Вне себя от восхищения, я движением почти непроизвольным протянул руку и, дерзкий, уже готов был откинуть ее вуаль, когда бы, выпрямившись во весь рост, она не оттолкнула меня и голосом столь же величественным, как и поза, не стала упрекать за дерзостное вероломство.
— Разве достоин ты дружбы Юсуфа, — говорила она, — ты, оскорбляющий супругу его и законы гостеприимства?
— Сударыня, вы должны простить меня: у нас на родине самый низкий из мужчин может взирать на лицо королевы.
— Но не срывать вуаль, коли случится ей надеть ее.

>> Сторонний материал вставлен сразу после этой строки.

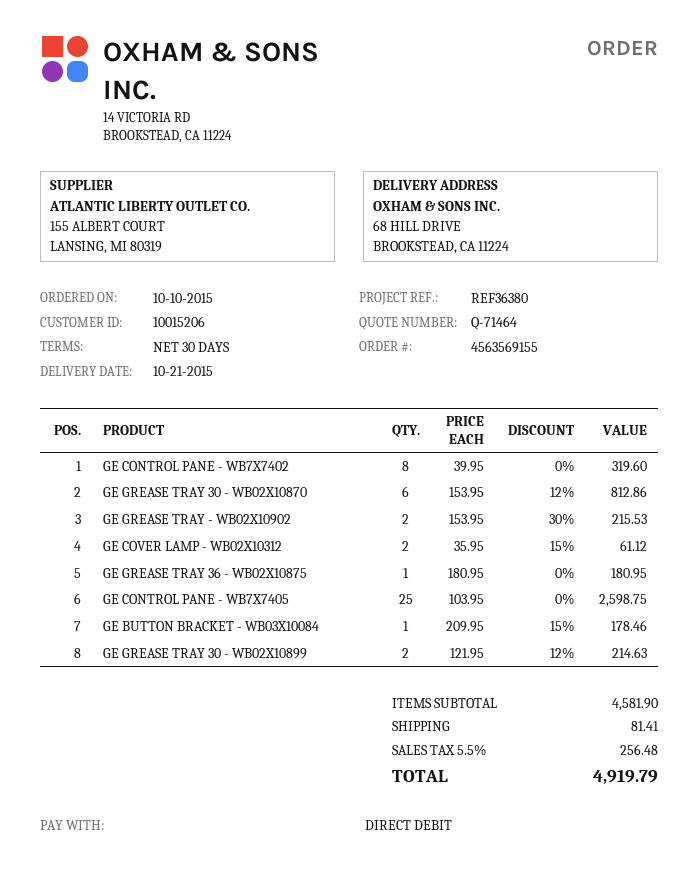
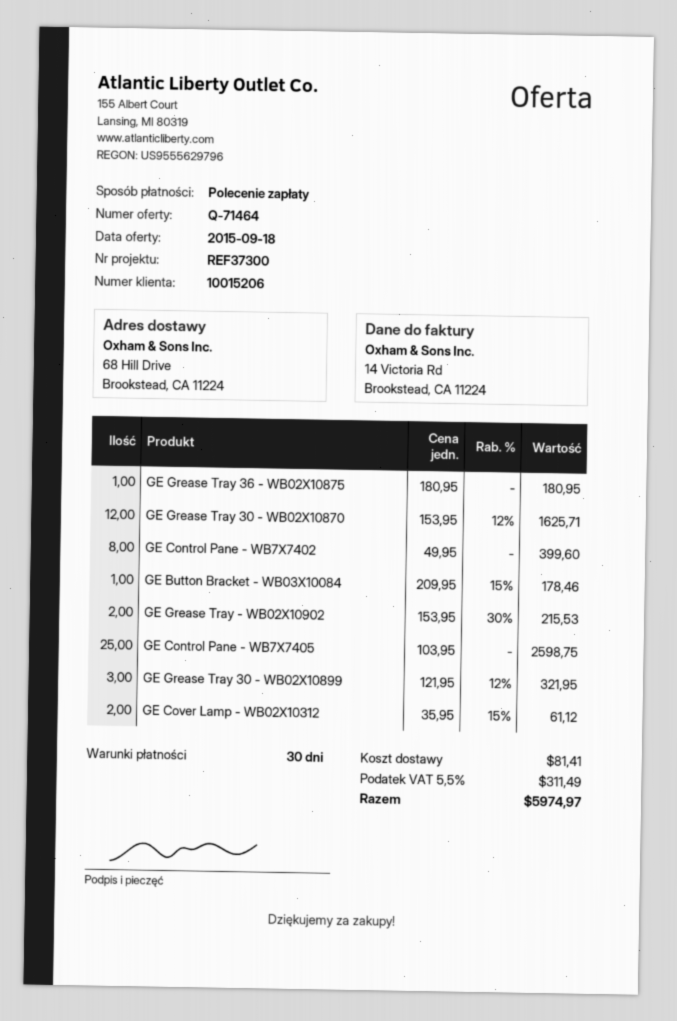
reference: REF36380 -> REF37300
GE CONTROL PANE - WB7X7402: 8 x 39.95 = 319.60 -> 8 x 49.95 = 399.60
GE GREASE TRAY 30 - WB02X10870: 6 x 153.95 - 12% = 812.86 -> 12 x 153.95 - 12% = 1625.71
GE GREASE TRAY 30 - WB02X10899: 2 x 121.95 - 12% = 214.63 -> 3 x 121.95 - 12% = 321.95
tax: 5.5% = 256.48 -> 5.5% = 311.49
total: 4919.79 -> 5974.97

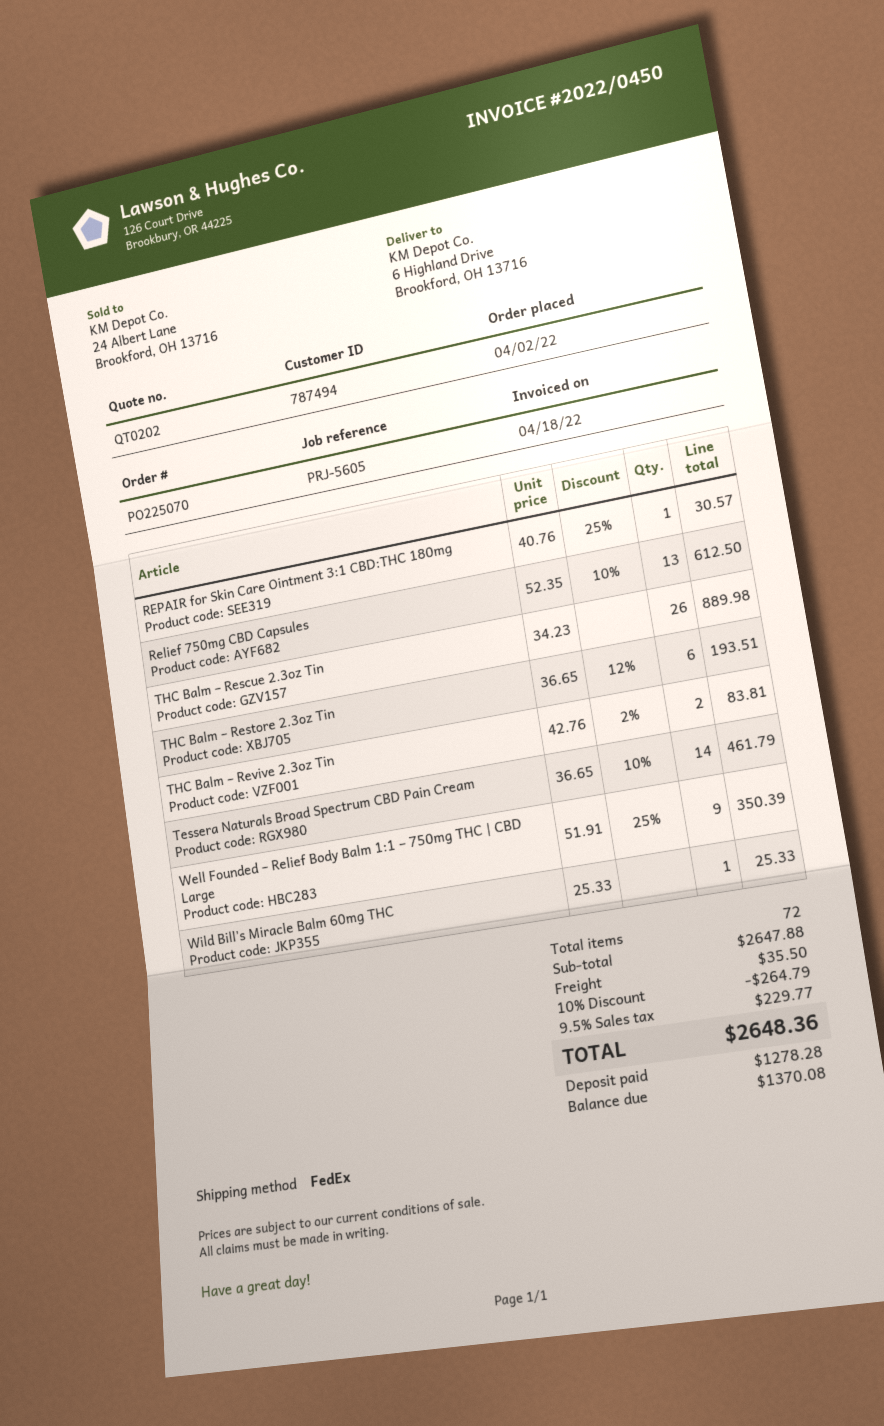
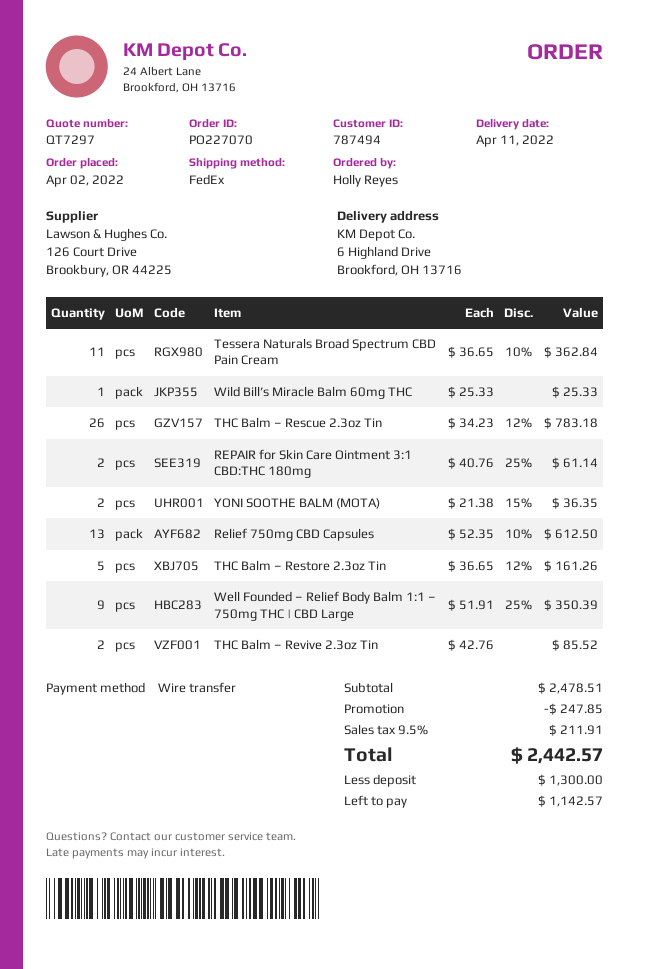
quote number: QT0202 -> QT7297
order number: PO225070 -> PO227070
REPAIR for Skin Care Ointment 3:1 CBD:THC 180mg: 1 x 40.76 - 25% = 30.57 -> 2 x 40.76 - 25% = 61.14
THC Balm – Rescue 2.3oz Tin: 26 x 34.23 = 889.98 -> 26 x 34.23 - 12% = 783.18
THC Balm – Restore 2.3oz Tin: 6 x 36.65 - 12% = 193.51 -> 5 x 36.65 - 12% = 161.26
THC Balm – Revive 2.3oz Tin: 2 x 42.76 - 2% = 83.81 -> 2 x 42.76 = 85.52
Tessera Naturals Broad Spectrum CBD Pain Cream: 14 x 36.65 - 10% = 461.79 -> 11 x 36.65 - 10% = 362.84
YONI SOOTHE BALM (MOTA): none -> 2 x 21.38 - 15% = 36.35
subtotal: 2647.88 -> 2478.51
discount: 264.79 -> 247.85
shipping: 35.50 -> none
tax: 9.5% = 229.77 -> 9.5% = 211.91
total: 2648.36 -> 2442.57
deposit: 1278.28 -> 1300.00
balance: 1370.08 -> 1142.57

Юсуф отомстит за меня.
Услыхав угрозу эту, я решил, что погиб, бросился к ногам ее и молил так, что она успокоилась, велела мне сесть обратно и уселась сама; она скрестила ноги, и на миг в беспорядочных складках юбки мелькнули мне прелести, зрелище которых, продлись оно минутою дольше, вконец лишило бы меня рассудка. Тут я осознал свою ошибку и раскаялся — но было поздно.
— Ты весь пылаешь, — произнесла она.
— Как же мне не пылать, — отвечал я, — когда ты меня сжигаешь.
Умудренный опытом, забыл я думать о лице ее и совсем было завладел ее рукою, как она сказала: «Вот и Юсуф». Он входит, мы поднимаемся, он благословляет меня, я благодарю, рабыня-вышивальщица удаляется, он изъясняет признательность жене, составившей мне добрую компанию, и тут же подает руку, дабы препроводить ее в женские покои. В дверях она поднимает покрывало и, целуя супруга, как бы ненароком показывается мне в профиль. Я провожал ее взором до последней комнаты. Вернувшись, Юсуф со смехом сказал, что супруга его пожелала с нами обедать.